RAW DATA

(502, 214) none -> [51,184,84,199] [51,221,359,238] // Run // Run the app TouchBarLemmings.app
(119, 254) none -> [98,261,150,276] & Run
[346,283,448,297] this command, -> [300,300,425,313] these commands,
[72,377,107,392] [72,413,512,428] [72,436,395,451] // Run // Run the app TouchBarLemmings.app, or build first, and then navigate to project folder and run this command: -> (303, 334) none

* * *

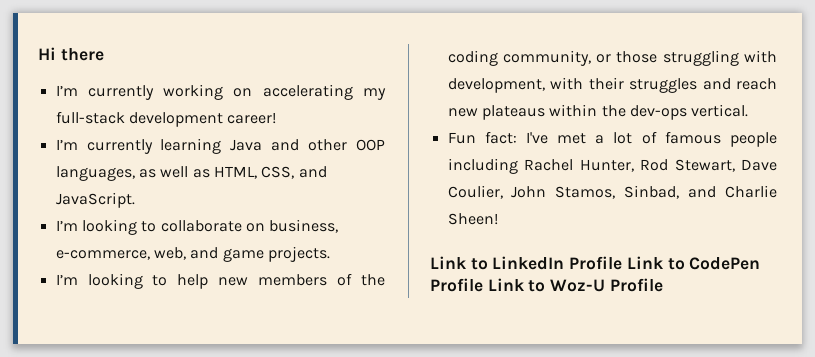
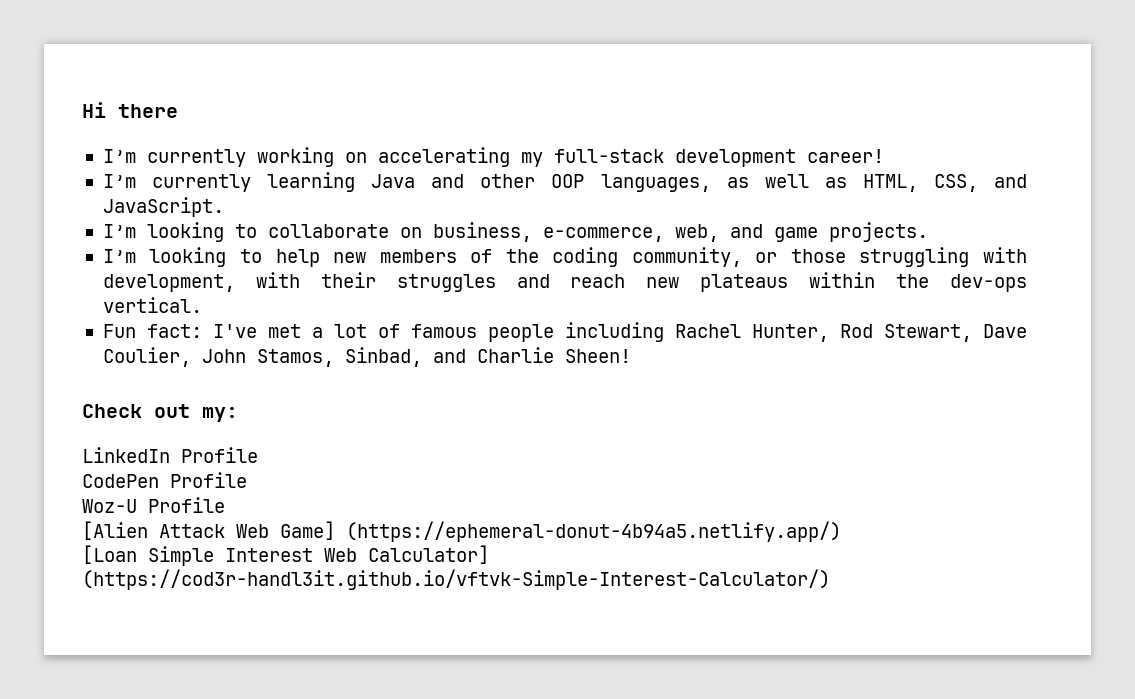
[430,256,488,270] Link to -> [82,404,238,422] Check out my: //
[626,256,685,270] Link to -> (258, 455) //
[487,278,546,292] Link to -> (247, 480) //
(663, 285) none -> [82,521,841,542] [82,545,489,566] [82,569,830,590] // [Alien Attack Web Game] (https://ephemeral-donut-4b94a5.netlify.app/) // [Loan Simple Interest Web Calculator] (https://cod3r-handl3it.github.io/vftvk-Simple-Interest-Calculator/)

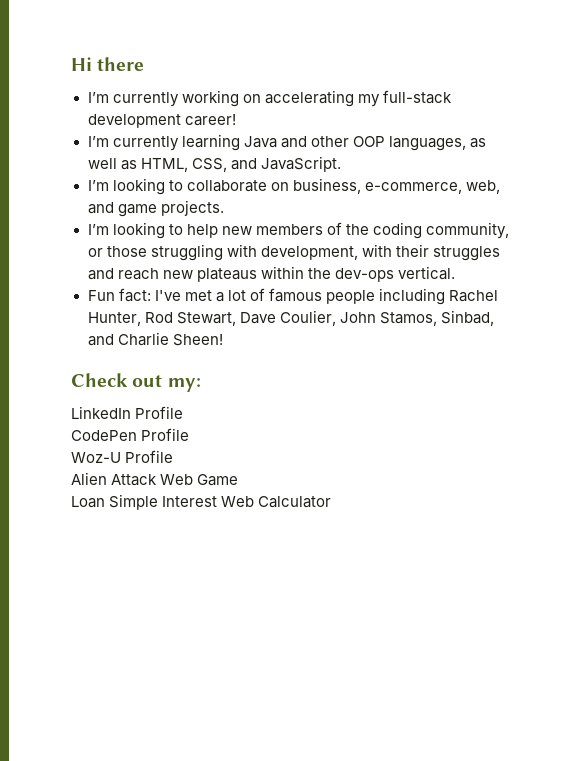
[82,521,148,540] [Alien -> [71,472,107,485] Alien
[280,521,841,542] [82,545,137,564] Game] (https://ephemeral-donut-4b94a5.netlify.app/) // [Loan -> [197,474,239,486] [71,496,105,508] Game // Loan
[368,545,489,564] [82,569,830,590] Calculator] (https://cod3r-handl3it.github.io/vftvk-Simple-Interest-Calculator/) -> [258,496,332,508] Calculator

EXERCISE BRIEF
Look for the word "command" in the listing above, and copy every line where you find it.

RESPONSE FOR THIS EXERCISE
[346,283,448,297] this command, -> [300,300,425,313] these commands,
[72,377,107,392] [72,413,512,428] [72,436,395,451] // Run // Run the app TouchBarLemmings.app, or build first, and then navigate to project folder and run this command: -> (303, 334) none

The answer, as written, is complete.